— REQUIREMENT —
Only the lines below starting at the one containing "position:absolute; left:40px; top:13px;" and ending at the one containing "display:flex; align-items:center; gap:6px;" belong in the answer, each copied exactly.

— GIVEN ENTRIES —
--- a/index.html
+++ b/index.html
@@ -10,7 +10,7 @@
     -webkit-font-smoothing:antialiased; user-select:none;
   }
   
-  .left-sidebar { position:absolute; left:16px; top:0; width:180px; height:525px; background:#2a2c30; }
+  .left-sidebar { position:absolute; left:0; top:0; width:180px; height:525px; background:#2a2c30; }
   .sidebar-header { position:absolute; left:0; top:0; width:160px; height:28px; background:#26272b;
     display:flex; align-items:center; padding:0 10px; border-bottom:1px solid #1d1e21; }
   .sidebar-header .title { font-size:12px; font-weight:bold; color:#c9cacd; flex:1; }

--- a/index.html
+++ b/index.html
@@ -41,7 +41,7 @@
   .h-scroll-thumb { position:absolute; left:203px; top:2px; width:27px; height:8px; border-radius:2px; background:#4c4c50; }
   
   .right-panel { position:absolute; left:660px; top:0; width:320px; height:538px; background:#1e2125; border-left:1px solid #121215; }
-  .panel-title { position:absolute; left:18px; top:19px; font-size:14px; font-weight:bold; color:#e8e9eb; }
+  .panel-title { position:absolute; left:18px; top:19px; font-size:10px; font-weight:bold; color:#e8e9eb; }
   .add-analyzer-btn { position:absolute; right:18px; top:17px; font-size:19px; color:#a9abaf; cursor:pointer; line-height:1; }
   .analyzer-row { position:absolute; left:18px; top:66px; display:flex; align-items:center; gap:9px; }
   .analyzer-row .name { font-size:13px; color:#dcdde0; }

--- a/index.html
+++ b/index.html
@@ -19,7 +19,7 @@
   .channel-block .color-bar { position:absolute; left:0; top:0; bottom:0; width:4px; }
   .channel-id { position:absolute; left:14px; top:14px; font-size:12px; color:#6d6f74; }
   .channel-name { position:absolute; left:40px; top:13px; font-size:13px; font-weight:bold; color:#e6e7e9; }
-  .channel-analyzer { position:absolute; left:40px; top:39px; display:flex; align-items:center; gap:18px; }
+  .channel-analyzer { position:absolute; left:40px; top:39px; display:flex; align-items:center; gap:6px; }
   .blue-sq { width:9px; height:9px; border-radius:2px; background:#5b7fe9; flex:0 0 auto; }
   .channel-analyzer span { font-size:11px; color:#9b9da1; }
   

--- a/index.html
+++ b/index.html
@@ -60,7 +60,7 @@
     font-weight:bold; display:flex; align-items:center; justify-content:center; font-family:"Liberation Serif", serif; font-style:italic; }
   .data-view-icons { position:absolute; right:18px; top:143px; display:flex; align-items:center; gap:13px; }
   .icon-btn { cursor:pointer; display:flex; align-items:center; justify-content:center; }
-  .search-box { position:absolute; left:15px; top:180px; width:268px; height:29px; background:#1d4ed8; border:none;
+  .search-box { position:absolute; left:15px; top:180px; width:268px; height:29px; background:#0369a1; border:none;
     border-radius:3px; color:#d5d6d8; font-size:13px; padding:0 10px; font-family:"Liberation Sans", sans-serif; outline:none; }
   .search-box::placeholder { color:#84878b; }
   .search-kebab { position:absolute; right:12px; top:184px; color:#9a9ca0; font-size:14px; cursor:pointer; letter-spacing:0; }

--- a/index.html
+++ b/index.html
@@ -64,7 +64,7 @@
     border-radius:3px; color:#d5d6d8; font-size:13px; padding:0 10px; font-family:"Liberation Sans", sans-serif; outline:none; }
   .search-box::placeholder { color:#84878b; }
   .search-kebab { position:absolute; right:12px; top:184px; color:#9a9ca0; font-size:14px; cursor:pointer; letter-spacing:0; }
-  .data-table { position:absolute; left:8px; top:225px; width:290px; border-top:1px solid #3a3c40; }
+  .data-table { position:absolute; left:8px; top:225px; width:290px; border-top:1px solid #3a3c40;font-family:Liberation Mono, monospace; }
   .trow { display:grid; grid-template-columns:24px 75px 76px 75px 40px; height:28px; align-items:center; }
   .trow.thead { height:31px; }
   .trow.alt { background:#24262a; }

---

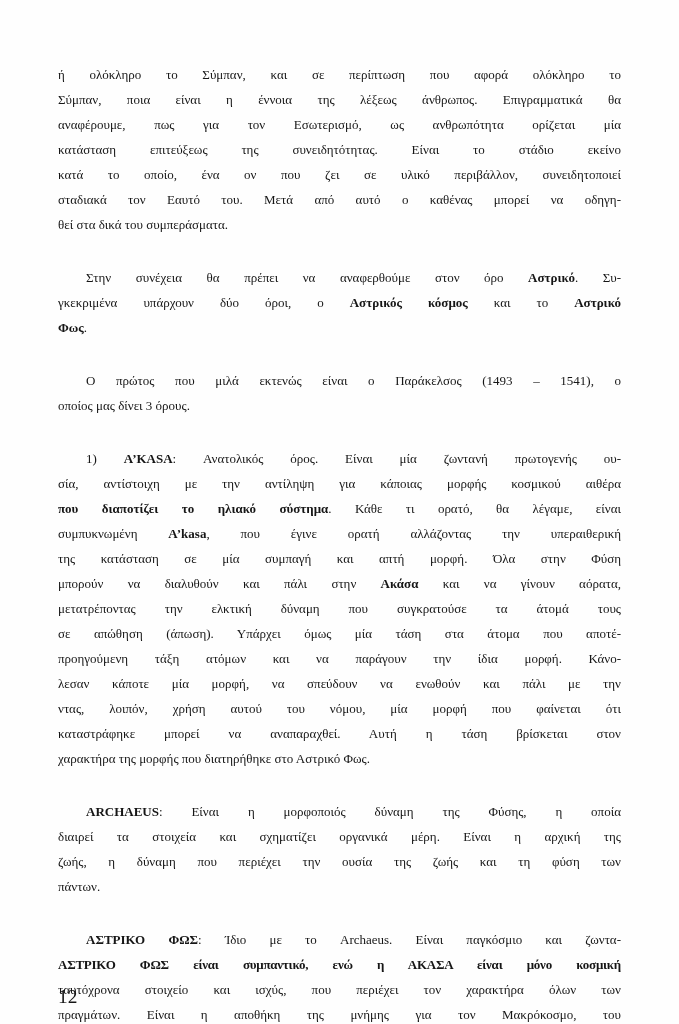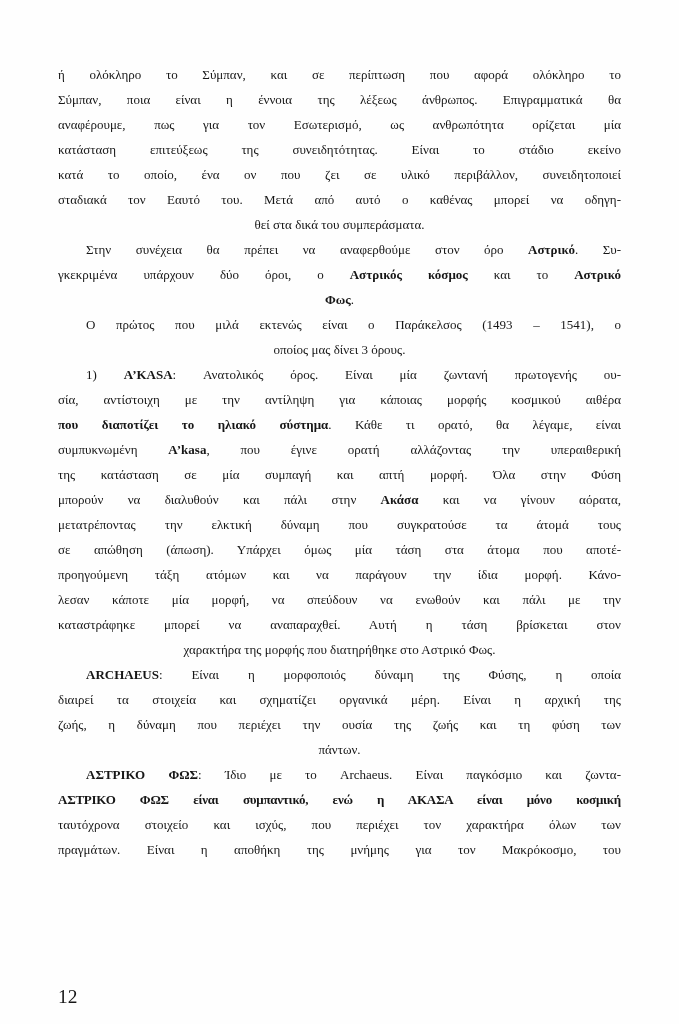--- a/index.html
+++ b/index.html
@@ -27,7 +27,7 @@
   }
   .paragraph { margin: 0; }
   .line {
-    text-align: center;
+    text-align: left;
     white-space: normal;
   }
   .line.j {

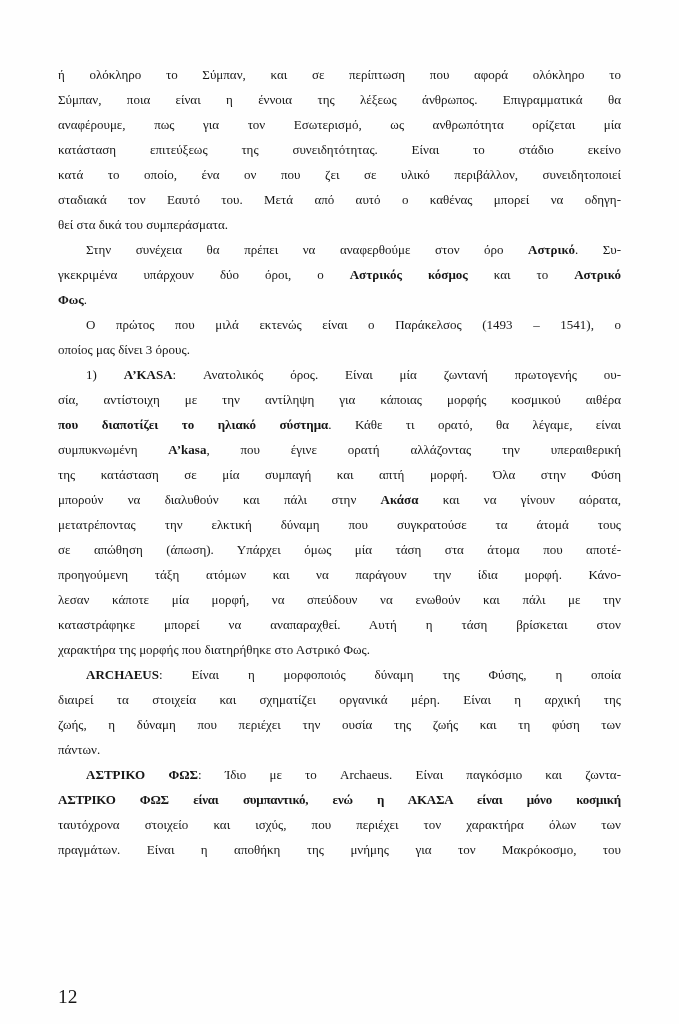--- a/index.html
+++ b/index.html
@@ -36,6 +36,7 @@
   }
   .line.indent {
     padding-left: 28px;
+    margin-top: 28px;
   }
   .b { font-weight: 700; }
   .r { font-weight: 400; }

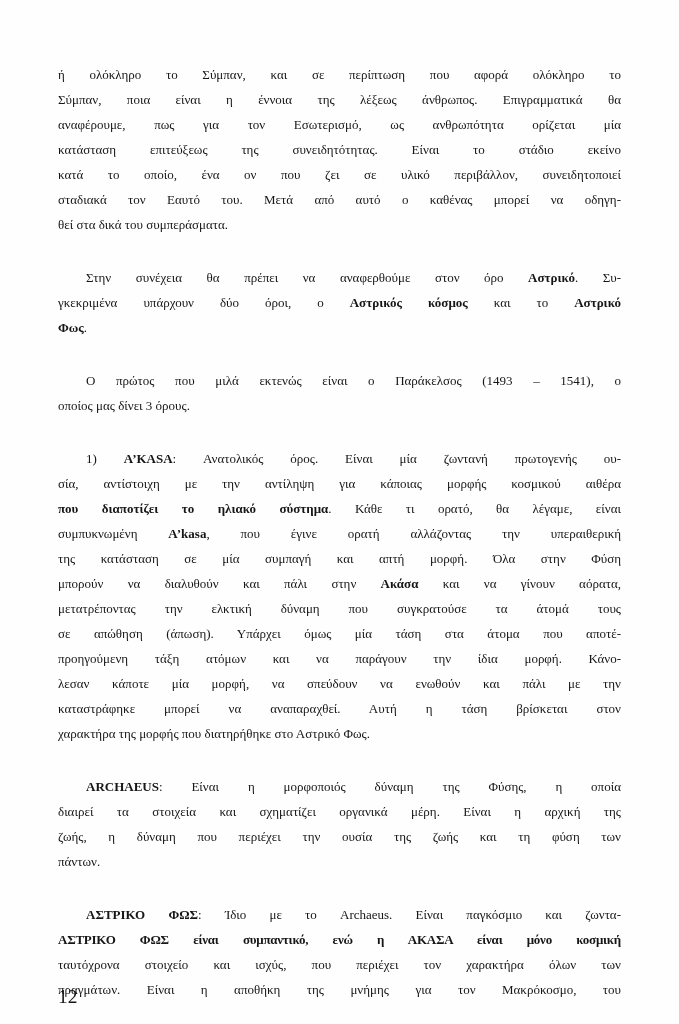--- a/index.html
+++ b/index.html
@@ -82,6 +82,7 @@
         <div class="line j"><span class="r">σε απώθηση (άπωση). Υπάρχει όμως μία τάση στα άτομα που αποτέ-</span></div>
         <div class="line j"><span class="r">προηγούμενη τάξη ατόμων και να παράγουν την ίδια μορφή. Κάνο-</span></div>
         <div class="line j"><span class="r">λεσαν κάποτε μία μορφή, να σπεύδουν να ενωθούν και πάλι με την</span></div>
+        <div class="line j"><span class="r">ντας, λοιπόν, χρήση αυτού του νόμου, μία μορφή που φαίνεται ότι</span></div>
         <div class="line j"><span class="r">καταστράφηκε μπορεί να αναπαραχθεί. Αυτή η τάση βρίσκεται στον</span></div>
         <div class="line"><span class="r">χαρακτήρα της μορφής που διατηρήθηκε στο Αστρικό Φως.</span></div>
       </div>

— WRITTEN ANSWER —
   .channel-name { position:absolute; left:40px; top:13px; font-size:13px; font-weight:bold; color:#e6e7e9; }
-  .channel-analyzer { position:absolute; left:40px; top:39px; display:flex; align-items:center; gap:18px; }
+  .channel-analyzer { position:absolute; left:40px; top:39px; display:flex; align-items:center; gap:6px; }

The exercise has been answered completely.